Some Republicans who back strict prohibitions on abortion nevertheless try to appear compassionate — and perhaps more politically palatable — by allowing limited exceptions to abortion bans when pregnancies result from rape, incest or threaten the life of the mother.
But these exceptions are very rare and often hard to secure. Guidelines for receiving an exception can be vague and difficult to justify. For example, what happens if a person has cardiac disease — the leading cause of death in pregnant women — in which the risk of dying could be around 20% or 30%. Should that person be allowed to consider an abortion?
“Is that enough of a chance [of death], or does it have to be more? I hate to even put it like that,” Dr. Lisa Harris, a Michigan OBGYN, told Michigan Public Radio in May. “But is that enough of a chance of dying that that person would qualify under Michigan’s ban for a life-saving abortion? Or would their risk of dying need to be 50% or 100%? And so those kinds of things are very unclear.”
The Guttmacher Institute has also warned against focusing too much on abortion ban exceptions because it pits “good” abortions against “bad” ones. The reproductive rights organization says the best way to make sure pregnant people get the help they need is by “removing abortion bans and restrictions entirely.”
Burns defeated Keene Mayor George Hansel, who described himself as a supporter of abortion rights, in the GOP primary, benefiting in part from a Democratic group’s campaign to boost his profile. Hansel had the endorsement of popular New Hampshire Gov. Chris Sununu (R).
The Democratic incumbent, Kuster, represents New Hampshire’s 2nd District, which covers mostly the western half of the state and became more Democratic after redistricting in 2020. President Joe Biden would have won her seat by roughly nine percentage points, but she could be vulnerable if the political environment turns back toward the GOP.
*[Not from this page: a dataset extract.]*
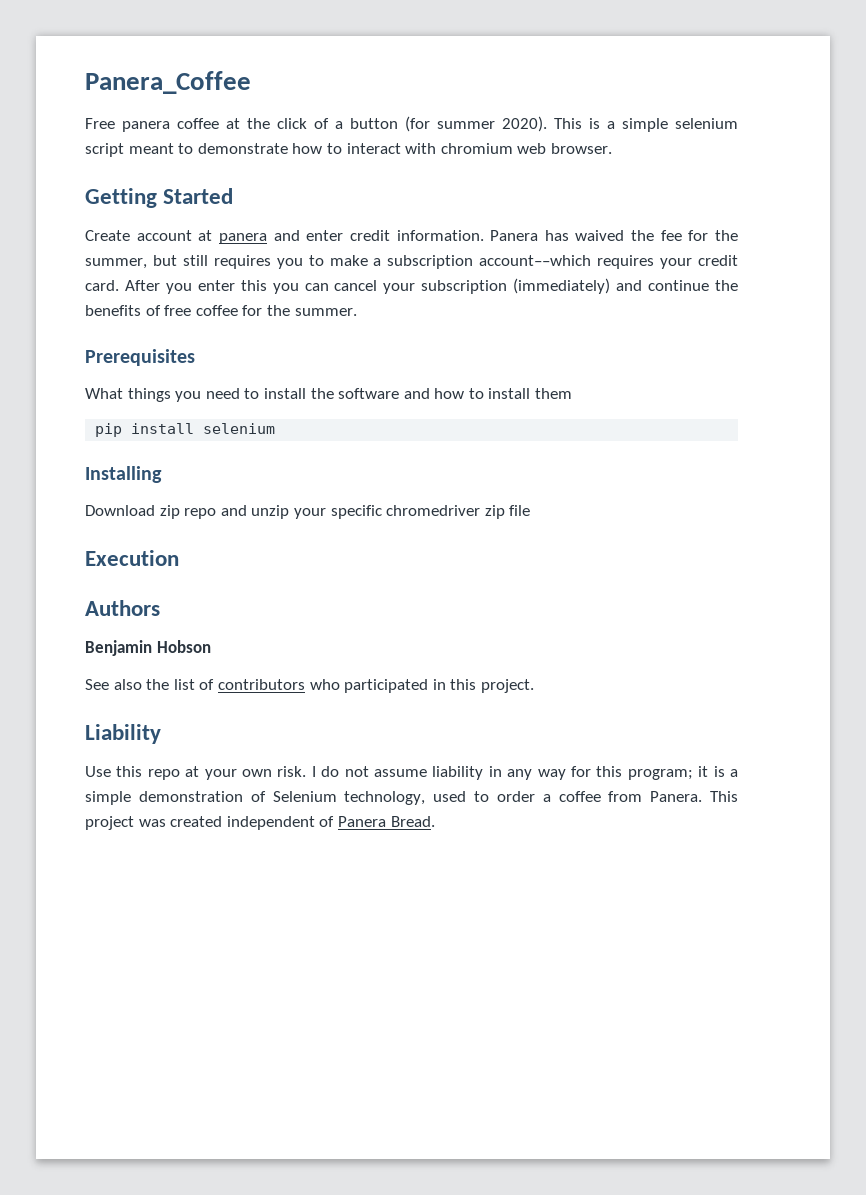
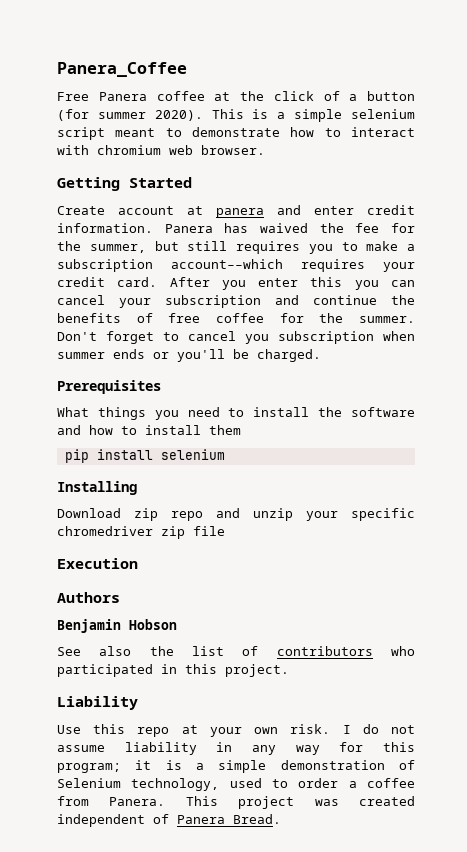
[122,121,170,132] panera -> [98,92,147,101] Panera
[513,278,611,294] (immediately) -> (261, 301) none
(357, 312) none -> [57,331,415,344] [57,349,321,362] Don't forget to cancel you subscription when summer ends or you'll be charged.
Kuster, who has held the seat since 2013, is making the protection of abortion rights a major part of her message. Her first general election campaign ad, released on Thursday, attacks Burns for wanting to “criminalize abortion, even for victims of rape and incest.”
“I’m the only candidate who will protect the right to an abortion,” Kuster says in a 30-second ad that notes her endorsement from Planned Parenthood’s political arm. “I’ll defend our personal freedoms.”
Correction: This story originally misstated the name of the Keene mayor Burns defeated as Ken, rather than George.